◆ **What to do**:
Search the material for the word "section" and report each line where it turns up.

(Beginning of Listed records)

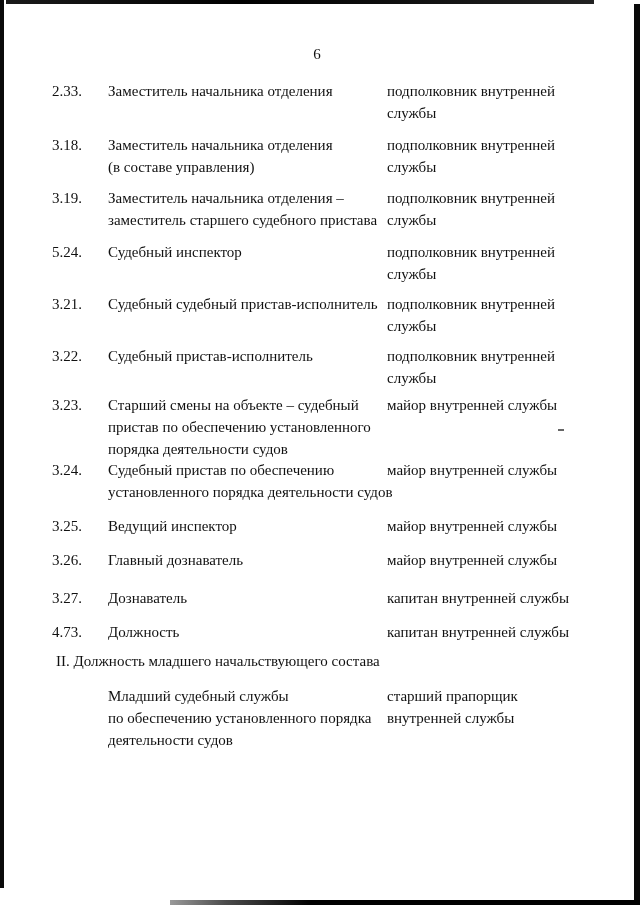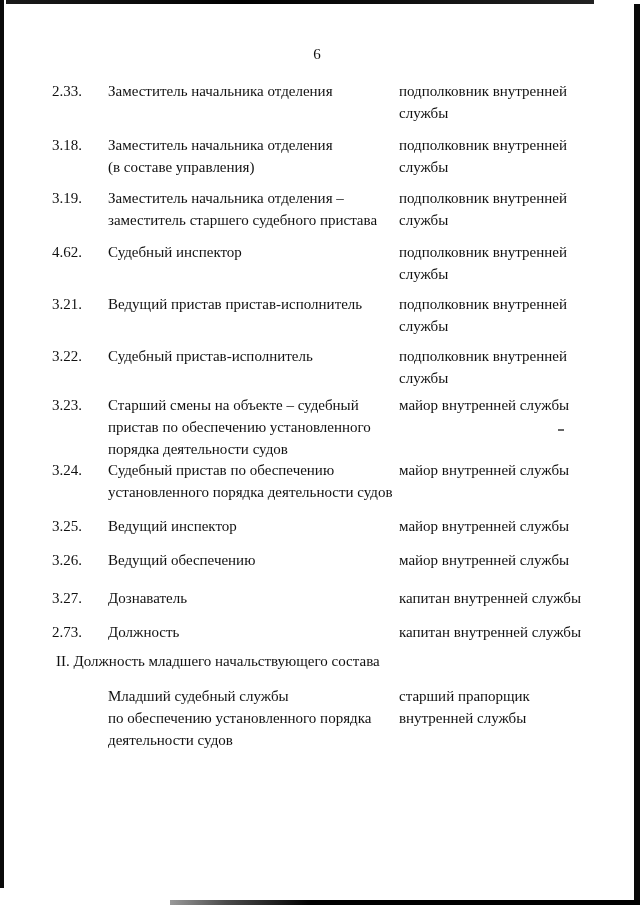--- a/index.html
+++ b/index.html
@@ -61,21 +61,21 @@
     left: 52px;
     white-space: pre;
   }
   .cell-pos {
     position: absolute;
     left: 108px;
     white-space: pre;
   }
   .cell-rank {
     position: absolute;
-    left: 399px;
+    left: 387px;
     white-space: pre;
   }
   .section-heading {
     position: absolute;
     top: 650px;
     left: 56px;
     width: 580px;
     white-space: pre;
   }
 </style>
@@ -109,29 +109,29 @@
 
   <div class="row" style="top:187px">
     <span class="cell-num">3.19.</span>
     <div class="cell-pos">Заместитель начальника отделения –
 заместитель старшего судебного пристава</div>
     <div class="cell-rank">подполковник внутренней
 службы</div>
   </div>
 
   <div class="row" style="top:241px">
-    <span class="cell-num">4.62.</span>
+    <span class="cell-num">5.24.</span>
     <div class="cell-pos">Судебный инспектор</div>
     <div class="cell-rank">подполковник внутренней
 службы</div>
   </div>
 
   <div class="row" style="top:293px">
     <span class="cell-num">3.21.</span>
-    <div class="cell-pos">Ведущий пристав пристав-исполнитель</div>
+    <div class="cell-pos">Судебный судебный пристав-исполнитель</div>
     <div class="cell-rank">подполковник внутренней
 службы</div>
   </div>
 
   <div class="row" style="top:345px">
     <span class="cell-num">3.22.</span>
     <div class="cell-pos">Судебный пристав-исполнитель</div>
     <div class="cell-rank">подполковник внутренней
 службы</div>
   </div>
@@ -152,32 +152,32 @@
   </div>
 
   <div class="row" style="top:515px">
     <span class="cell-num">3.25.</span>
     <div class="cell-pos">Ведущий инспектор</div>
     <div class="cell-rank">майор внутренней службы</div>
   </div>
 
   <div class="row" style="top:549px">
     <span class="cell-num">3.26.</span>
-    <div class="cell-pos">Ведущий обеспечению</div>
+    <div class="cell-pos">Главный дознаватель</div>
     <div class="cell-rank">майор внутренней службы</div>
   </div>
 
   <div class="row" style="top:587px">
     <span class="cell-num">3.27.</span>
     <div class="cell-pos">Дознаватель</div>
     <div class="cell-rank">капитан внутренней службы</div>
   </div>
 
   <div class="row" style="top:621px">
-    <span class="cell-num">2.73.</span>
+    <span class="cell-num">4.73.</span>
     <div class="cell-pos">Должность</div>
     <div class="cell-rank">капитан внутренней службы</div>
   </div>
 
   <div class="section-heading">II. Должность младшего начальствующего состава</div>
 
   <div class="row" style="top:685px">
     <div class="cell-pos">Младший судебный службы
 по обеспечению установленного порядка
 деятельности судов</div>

(End of Listed records)

◆ **Written solution**:
   .section-heading {
   <div class="section-heading">II. Должность младшего начальствующего состава</div>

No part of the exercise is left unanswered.